It’s not always easy to know what to drink instead without feeling deprived. I’ve got a few delicious and refreshing alternatives for you to try.
Strawberry lemonade
Serves 8
2 litres water
8 lemons, squeezed (around 280 ml)
½ -3/4 tsp liquid stevia (try NuNaturals)
250g strawberries, sliced
In a large jug combine water, lemon juice and stevia. Simply stir in sliced strawberries and serve over ice.

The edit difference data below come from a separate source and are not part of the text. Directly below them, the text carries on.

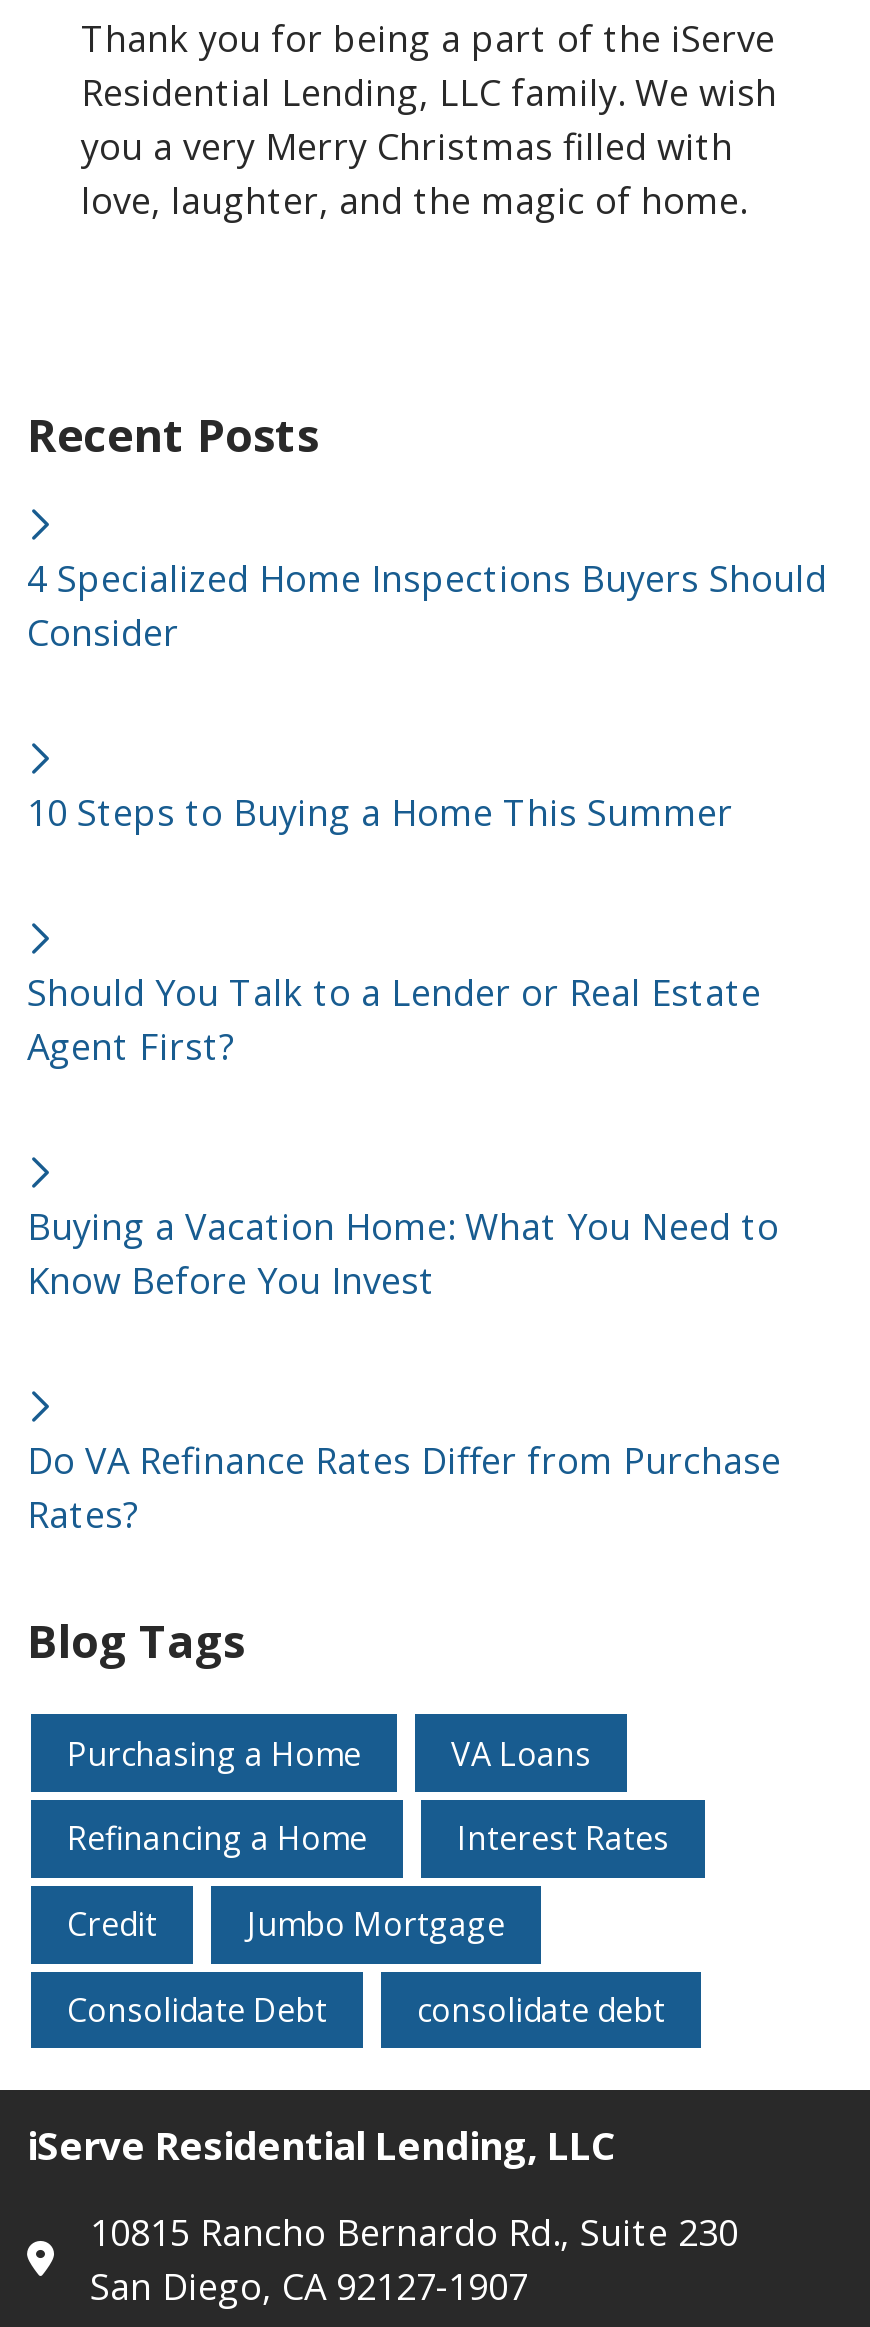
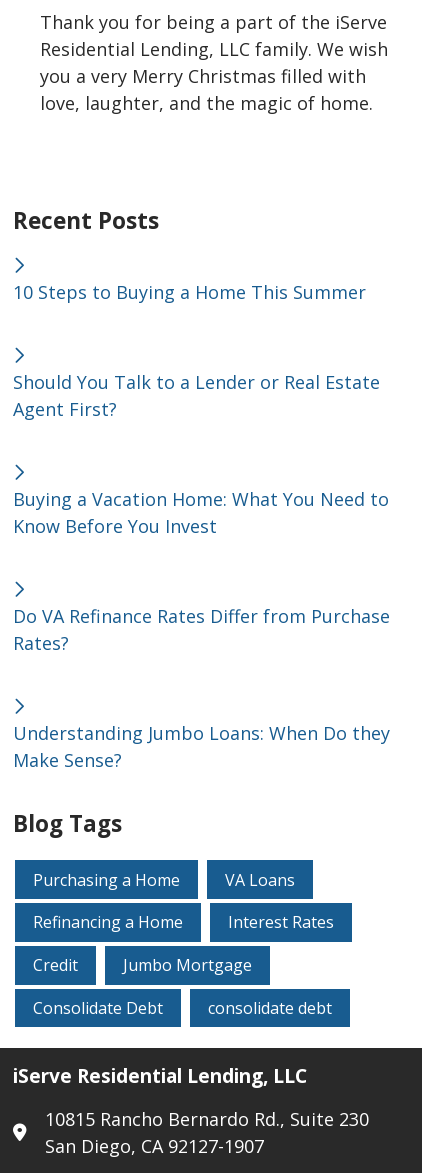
- 4 Specialized Home Inspections Buyers Should
- Consider

moved up: 10 Steps to Buying a Home This Summer | Should You Talk to a Lender or Real Estate | Agent First? | Buying a Vacation Home: What You Need to | Know Before You Invest | Do VA Refinance Rates Differ from Purchase | Rates?

+ Understanding Jumbo Loans: When Do they
+ Make Sense?
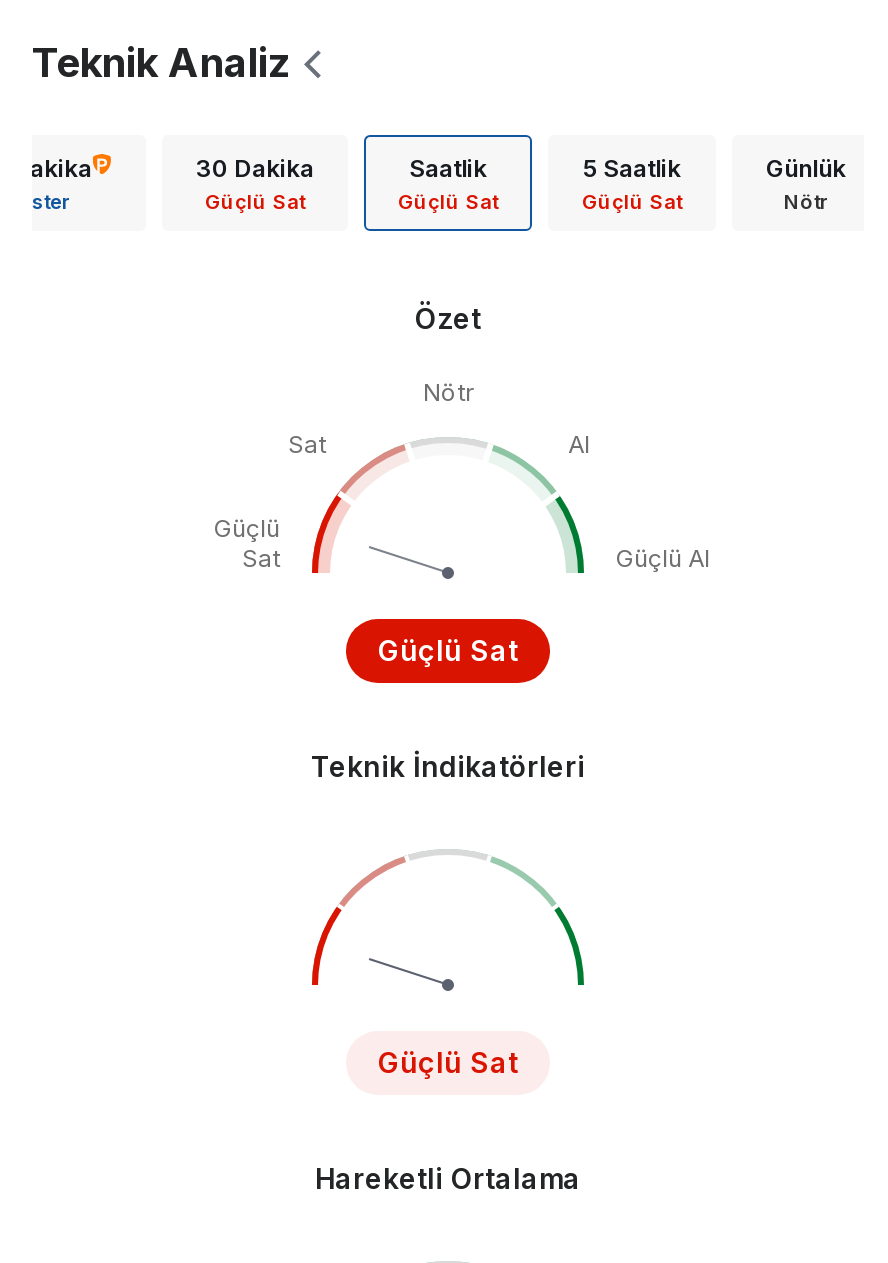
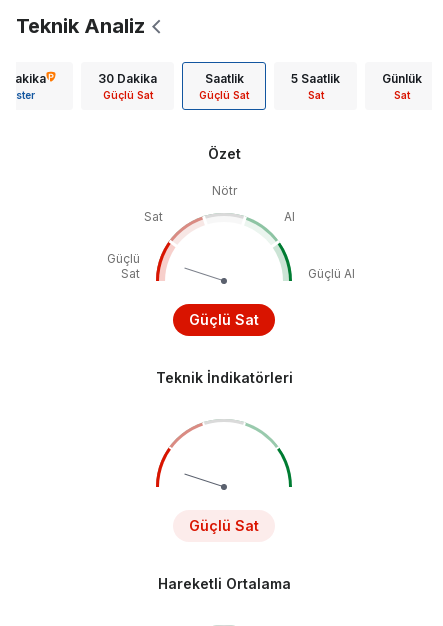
- Güçlü Sat
+ Sat

- Nötr
+ Sat
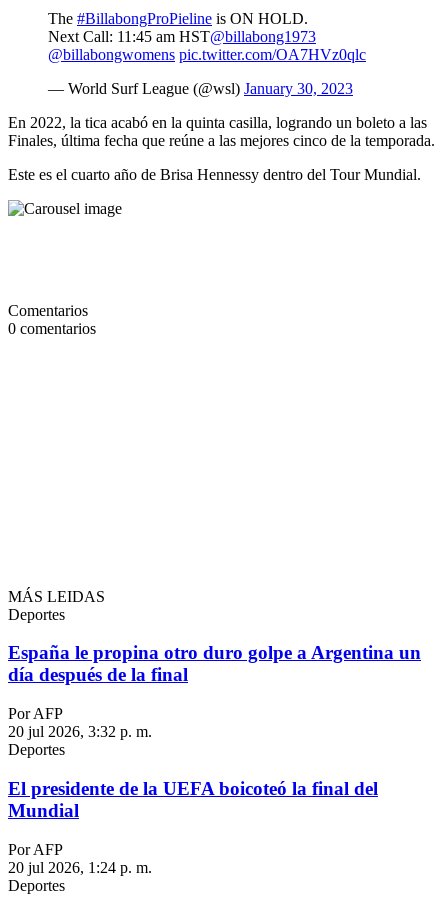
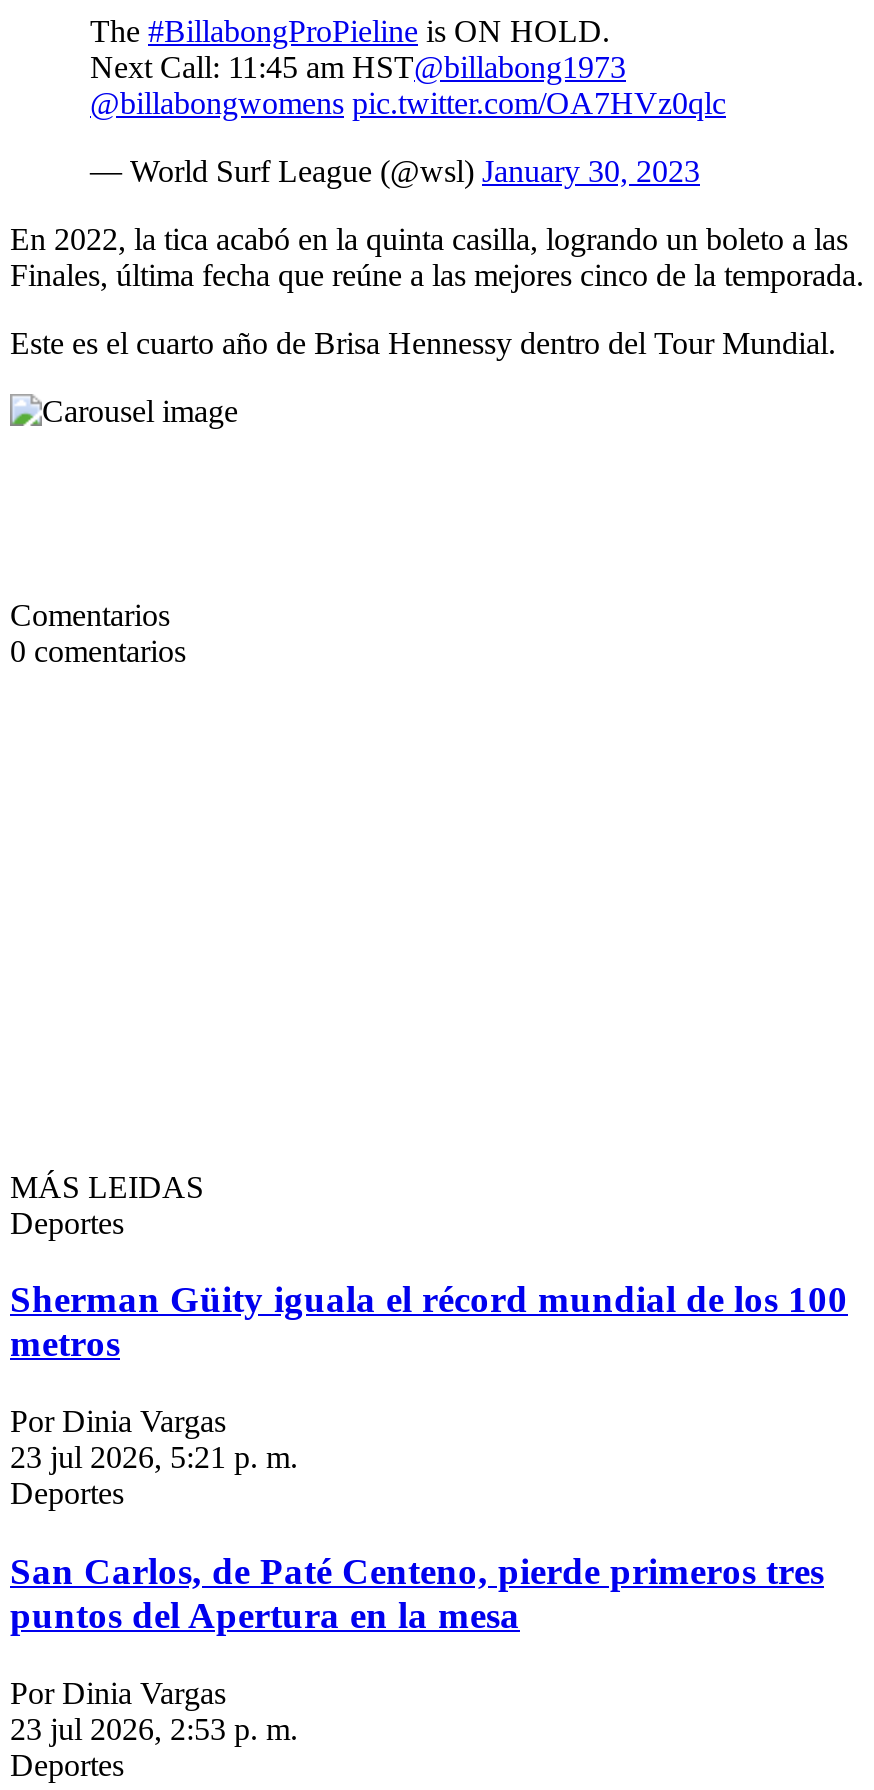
- España le propina otro duro golpe a Argentina un
- día después de la final
+ Sherman Güity iguala el récord mundial de los 100
+ metros

- Por AFP
- 20 jul 2026, 3:32 p. m.
+ Por Dinia Vargas
+ 23 jul 2026, 5:21 p. m.

- El presidente de la UEFA boicoteó la final del
- Mundial
+ San Carlos, de Paté Centeno, pierde primeros tres
+ puntos del Apertura en la mesa

- Por AFP
- 20 jul 2026, 1:24 p. m.
+ Por Dinia Vargas
+ 23 jul 2026, 2:53 p. m.
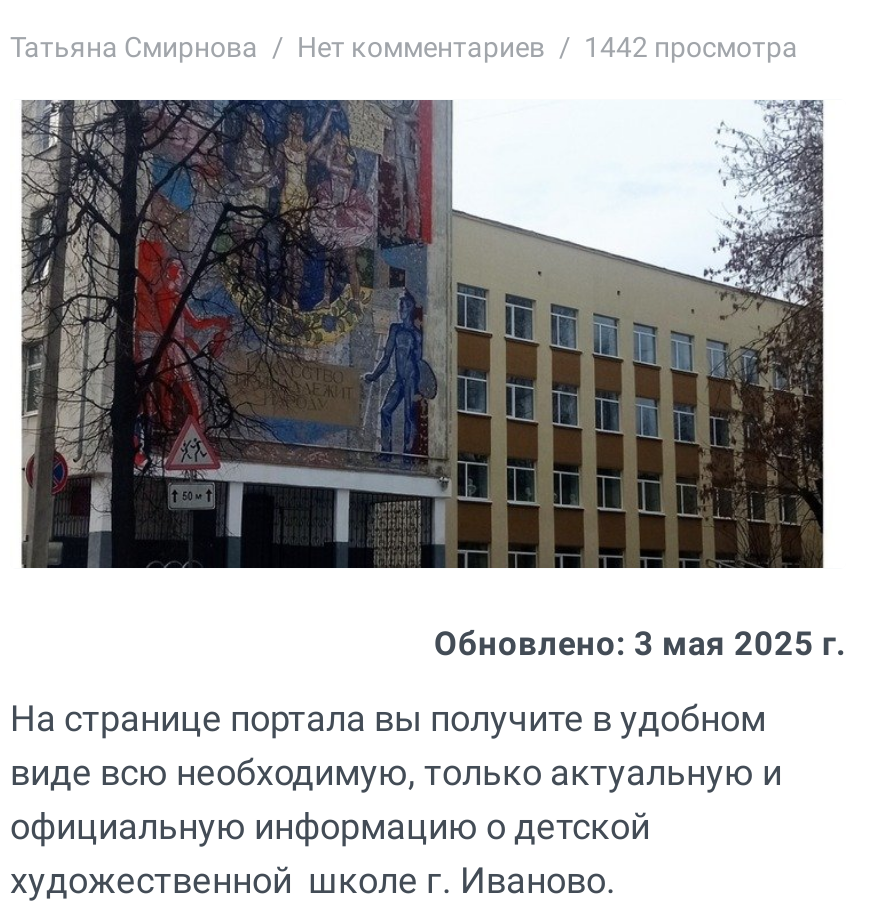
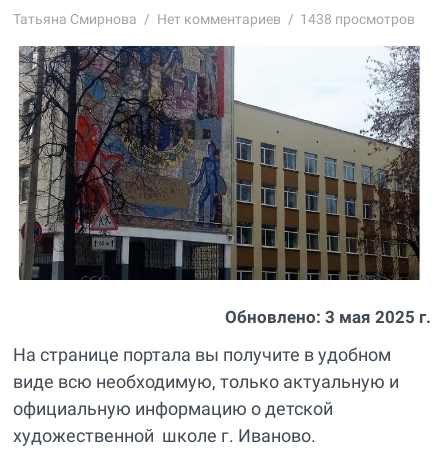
- Татьяна Смирнова Нет комментариев 1442 просмотра
+ Татьяна Смирнова Нет комментариев 1438 просмотров
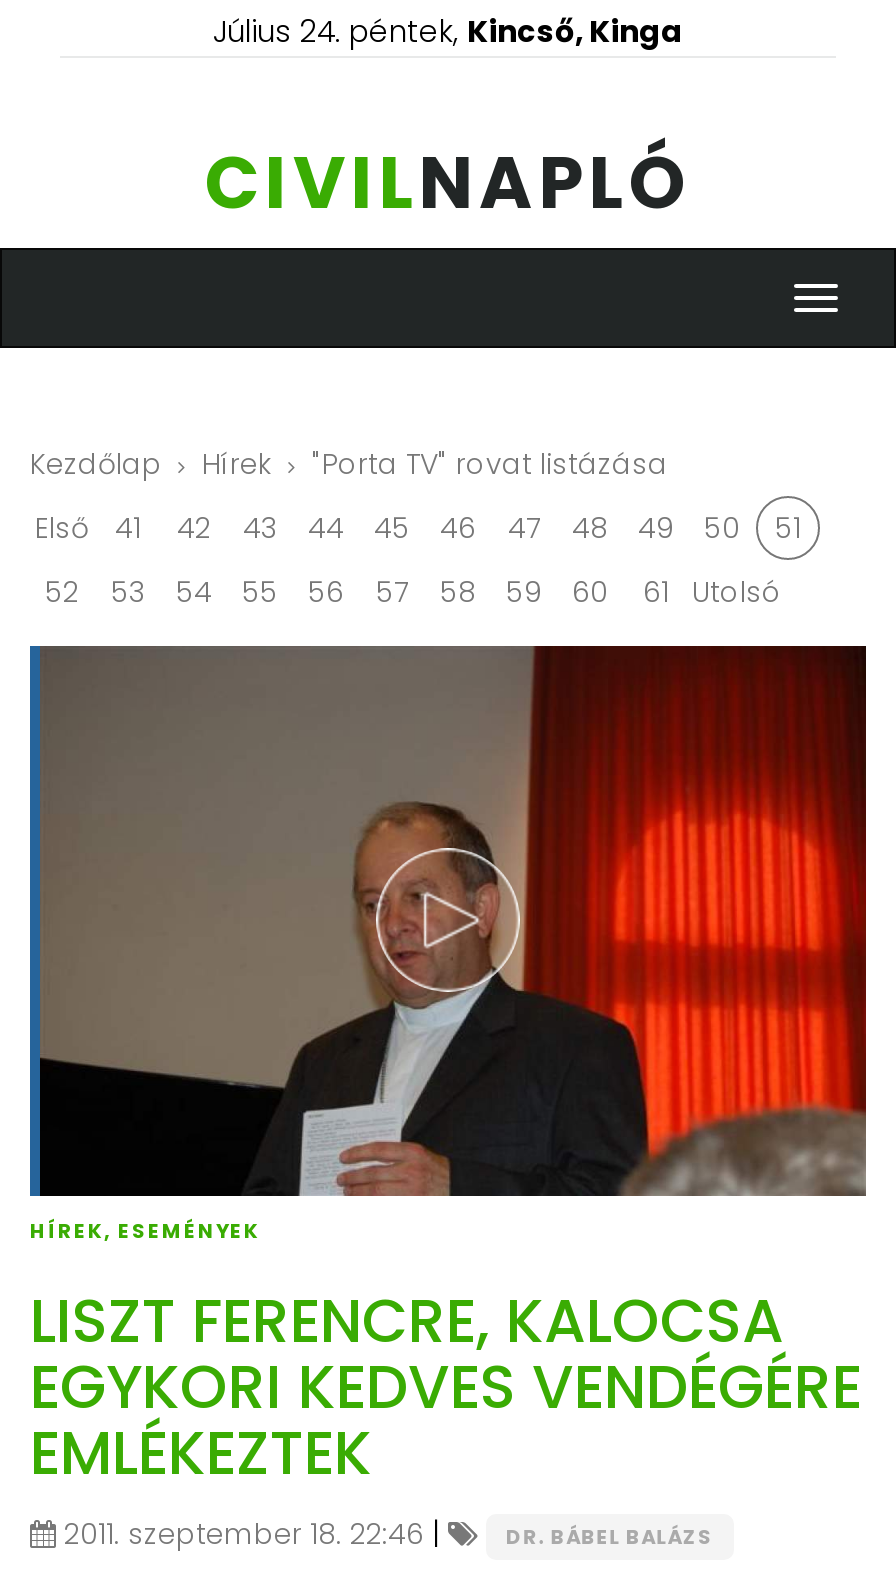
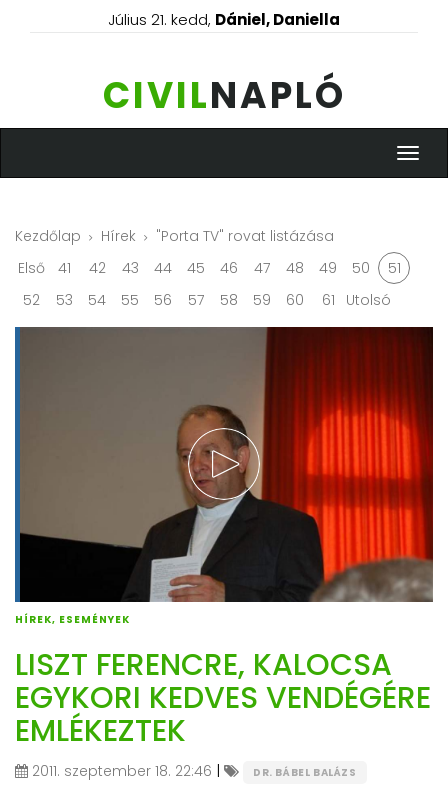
- Július 24. péntek, Kincső, Kinga
+ Július 21. kedd, Dániel, Daniella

Cucumber, mint ##plus## lemon fizz
Serves 6
1.5ltr sparkling water
half a cucumber, sliced
10 mint leaves
1 lemon, sliced
Put all the ingredients in a large jug, chill and serve.
Sparkling cherries
Serves 2
4tbsp Cherry Active
500ml sparkling water
Add sparkling water to the Cherry Active and serve with ice.
Sparkling lime water
Exactly as it sounds … Sparkling water with a good squeeze of fresh lime juice over ice. Simple and refreshing – and you can guarantee a pub with have the ingredients (but likely you’ll need to remind them about the fresh lime and not cordial).
Garden Sour
Seedlip Garden (a distilled, non-alcoholic drink*), 50ml
Cloudy apple juice, 35ml
Lemon Juice, 15ml
Cider vinegar, 5ml
Sprig of rosemary & thyme
Seedlip is premium distilled non-alcoholic drink. The price may make you wince (it’s no cheaper than buying alcoholic spirits) but it’s hot news this year and making an appearance in all the top bars… Find it at www.seedlipdrinks.com
Sparkling kombucha
Kombucha is a healthy alternative to sparkling soft drinks known for being full of naturally occurring vitamins, acids, and beneficial bacteria. Making it is a labour of love. Learn how to make it here https://happykombucha.co.uk/pages/how-to-make-kombucha. Alternatively, you can buy it ready-made.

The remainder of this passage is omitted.